Rosina wrote: "These are available for adoption at DOP if you want to pass the info on Jerry ? 2 cross PWD that we have, quite young and very very nice plus some none breed puppies that are extremely sweet:https://dogsofportugal.wordpress.com/2012/11/11/three-puppies-noone-wanted/
https://dogsofportugal.wordpress.com/2012/10/17/bono-portuguese-water-dog-and-podengo-in-one/
https://dogsofportugal.wordpress.com/2012/10/22/ofelia-a-gentle-innocent-lamb/"

Rosina wrote: "Try Dogs of Portugal https://www.facebook.com/groups/136464926440020/?fref=ts where we got Molly from ...contact Gosia Nesterowicz"

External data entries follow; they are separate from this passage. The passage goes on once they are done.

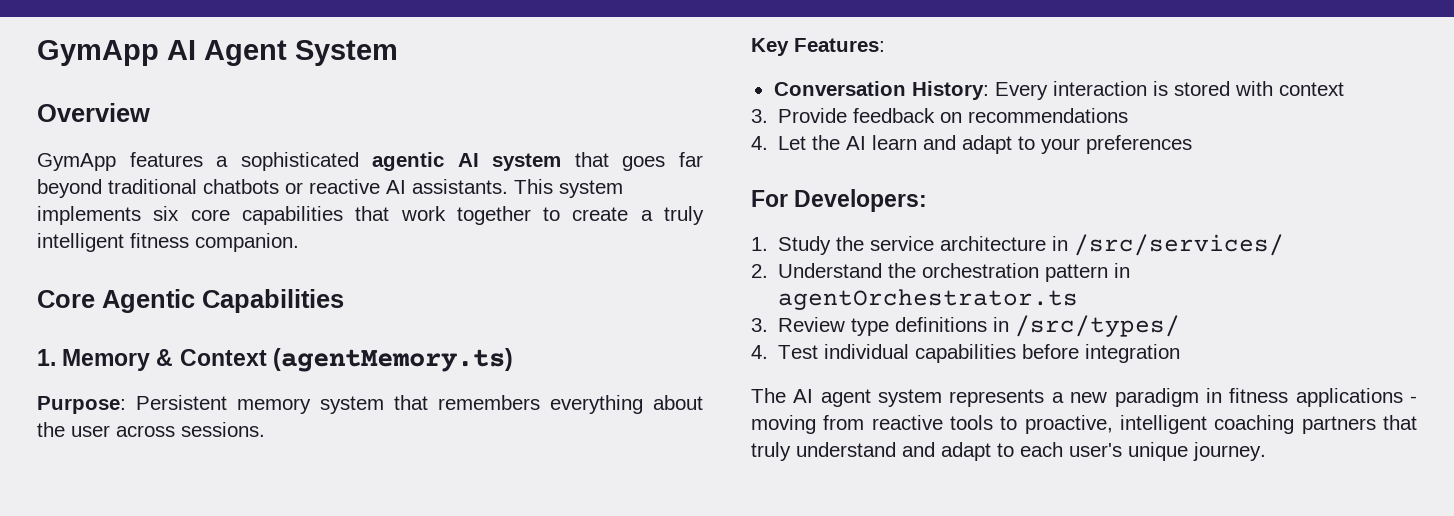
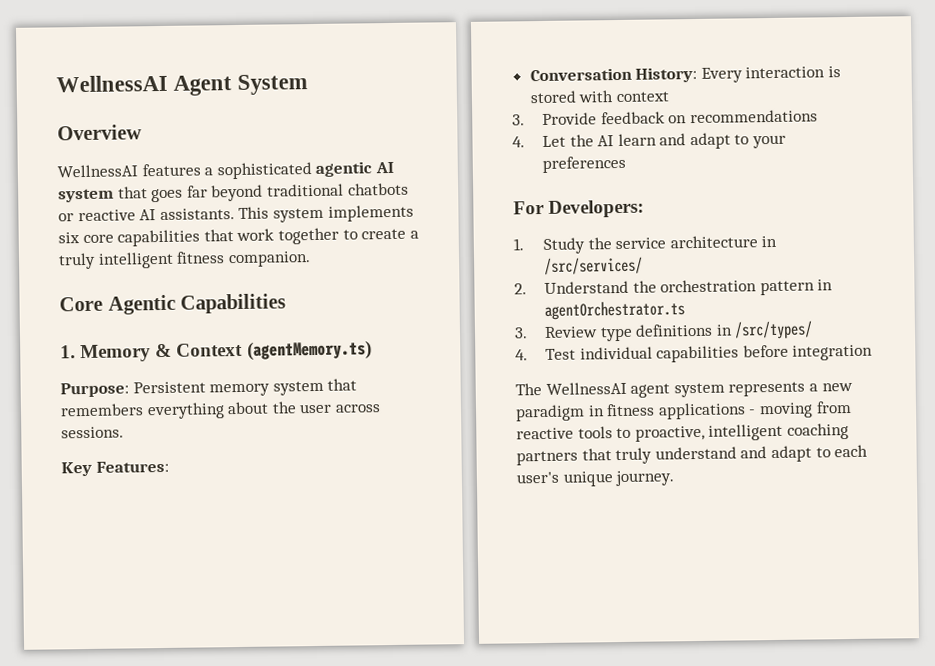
- GymApp AI Agent System
+ WellnessAI Agent System
- GymApp features a sophisticated agentic AI system that goes far beyond traditional chatbots or reactive AI assistants.
+ WellnessAI features a sophisticated agentic AI system that goes far beyond traditional chatbots or reactive AI assistants.
- The AI agent system represents a new paradigm in fitness applications - moving from reactive tools to proactive, intelligent coaching partners that truly understand and adapt to each user's unique journey.
+ The WellnessAI agent system represents a new paradigm in fitness applications - moving from reactive tools to proactive, intelligent coaching partners that truly understand and adapt to each user's unique journey.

This is the first result recieved from Ros

Jerry


----------



## Margot

Cross PWD but not puppy:

Bono: Portuguese water dog and podengo in one? « dogsofportugal

Puppy but not PWD:
Marcia: a beautiful puppy « dogsofportugal

contact: [email protected]

You will never find a puppy PWD for rehoming, breeders sell them and people abandon them when they get bored which is a year or two later. Good luck!


----------



## ValnGary

callumblackwood said:


> Hi,
> 
> Myself, my partner and our 3 yr old little girl are looking to make a new addition to our family, that being a puppy! We are really looking for a portuguese water dog.
> 
> Does anyone know if there are any dogs that need rehoming/adopted, we are a young family and live in the countryside, the dog would be well loved and with our work commitments would have daily exercise as i work on the water.
> 
> Any help, ideas or contacts would be greatly appreciated.
> 
> Thank you Callum.


Just noticed this advert....Cross Portuguese water dog for adoption, All Portugal « Dogs « Pets and Animals « Browse Categories :: portugalclassified.com


----------